Expert mission aimed at implementing standards and guidelines of the European Union in the procedure of authorising and importing veterinary medicines for Montenegrin market is carried out in the Institute for Medicines and Medical Devices (CInMED), with the aim of providing quality, safe and effective medicines for animals.
Experts of the European Commission Mr. Paolo Pasquali, DVM PhD, public health expert from the Institute for public health of Italy and Mr. Massimo Giangaspero, DVM, MSc, PhD, from the Faculty of Veterinary Medicine, University of Teramo, Italy, will share their knowledge and many years of experience with CInMED experts in order to improve capacities in the assessment of documentation within the procedure of authorising and importing veterinary medicines. Namely, in accordance with its mission, the Institute strives to protect human and animal health by promoting rational use of medicines and to support the development of pharmaceutical sector in order to create conditions for greater availability of various veterinary medicines, respecting animals, nature and their interaction with humans.
In this manner, CInMED focuses on animal health and welfare bearing in mind its significance and impact on public health as a whole.

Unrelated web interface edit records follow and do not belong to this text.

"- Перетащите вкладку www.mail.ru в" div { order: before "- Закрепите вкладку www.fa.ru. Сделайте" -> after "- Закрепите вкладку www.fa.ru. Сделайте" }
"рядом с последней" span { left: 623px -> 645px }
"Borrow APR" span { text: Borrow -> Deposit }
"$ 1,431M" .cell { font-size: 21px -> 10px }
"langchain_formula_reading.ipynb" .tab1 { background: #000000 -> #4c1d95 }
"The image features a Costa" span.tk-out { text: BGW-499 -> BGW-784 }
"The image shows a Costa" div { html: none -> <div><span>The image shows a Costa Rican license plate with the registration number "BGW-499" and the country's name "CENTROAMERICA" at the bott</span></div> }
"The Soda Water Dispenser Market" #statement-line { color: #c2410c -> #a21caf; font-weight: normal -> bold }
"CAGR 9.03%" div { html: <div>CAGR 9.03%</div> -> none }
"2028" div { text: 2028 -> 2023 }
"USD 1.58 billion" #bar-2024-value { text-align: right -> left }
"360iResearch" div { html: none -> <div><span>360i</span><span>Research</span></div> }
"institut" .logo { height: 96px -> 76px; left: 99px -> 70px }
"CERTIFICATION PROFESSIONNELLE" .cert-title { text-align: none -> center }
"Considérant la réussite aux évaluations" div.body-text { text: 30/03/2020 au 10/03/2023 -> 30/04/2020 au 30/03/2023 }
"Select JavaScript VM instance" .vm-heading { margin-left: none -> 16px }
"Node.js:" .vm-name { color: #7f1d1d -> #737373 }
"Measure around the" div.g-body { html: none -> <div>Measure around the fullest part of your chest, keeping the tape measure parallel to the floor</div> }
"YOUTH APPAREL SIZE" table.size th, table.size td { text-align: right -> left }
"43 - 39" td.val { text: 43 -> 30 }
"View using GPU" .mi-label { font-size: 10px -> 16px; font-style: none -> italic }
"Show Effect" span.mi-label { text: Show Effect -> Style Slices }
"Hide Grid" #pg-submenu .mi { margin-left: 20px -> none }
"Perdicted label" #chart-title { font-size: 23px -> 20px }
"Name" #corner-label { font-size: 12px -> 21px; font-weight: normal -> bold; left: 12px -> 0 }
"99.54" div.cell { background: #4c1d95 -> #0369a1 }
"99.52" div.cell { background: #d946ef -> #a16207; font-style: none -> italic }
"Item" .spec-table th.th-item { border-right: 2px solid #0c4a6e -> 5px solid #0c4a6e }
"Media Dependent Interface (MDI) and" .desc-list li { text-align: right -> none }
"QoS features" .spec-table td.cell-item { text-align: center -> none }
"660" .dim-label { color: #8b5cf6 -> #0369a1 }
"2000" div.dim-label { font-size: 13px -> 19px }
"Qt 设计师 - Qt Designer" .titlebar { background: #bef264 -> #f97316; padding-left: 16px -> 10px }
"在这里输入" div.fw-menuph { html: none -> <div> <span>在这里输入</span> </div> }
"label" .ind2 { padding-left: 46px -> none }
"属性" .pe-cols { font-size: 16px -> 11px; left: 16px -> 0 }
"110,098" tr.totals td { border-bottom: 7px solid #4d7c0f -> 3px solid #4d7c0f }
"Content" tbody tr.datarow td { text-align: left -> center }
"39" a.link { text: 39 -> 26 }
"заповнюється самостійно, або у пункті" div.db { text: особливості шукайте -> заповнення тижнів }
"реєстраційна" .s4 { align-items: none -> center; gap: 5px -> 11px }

“Impact of animal diseases and measures necessary to control them can be devastating for individual animals, animal population, animal owners and the economy. Animal diseases that are transmissible to humans can also significantly affect public health. Therefore, we must have enough quality and effective veterinary medicines available in order to ensure high standards of animal health and public health and the development of agricultural and veterinary sector” – declares CInMED.
The aforementioned project is only one of strategic steps in the improvement of the field of veterinary medicines and, deeply aware of the fact that by protecting animal health we protect health of people and environment as well, CInMED expects to carry out more extensive activities that will be enabled by the European Commission and the European Medicines Agency.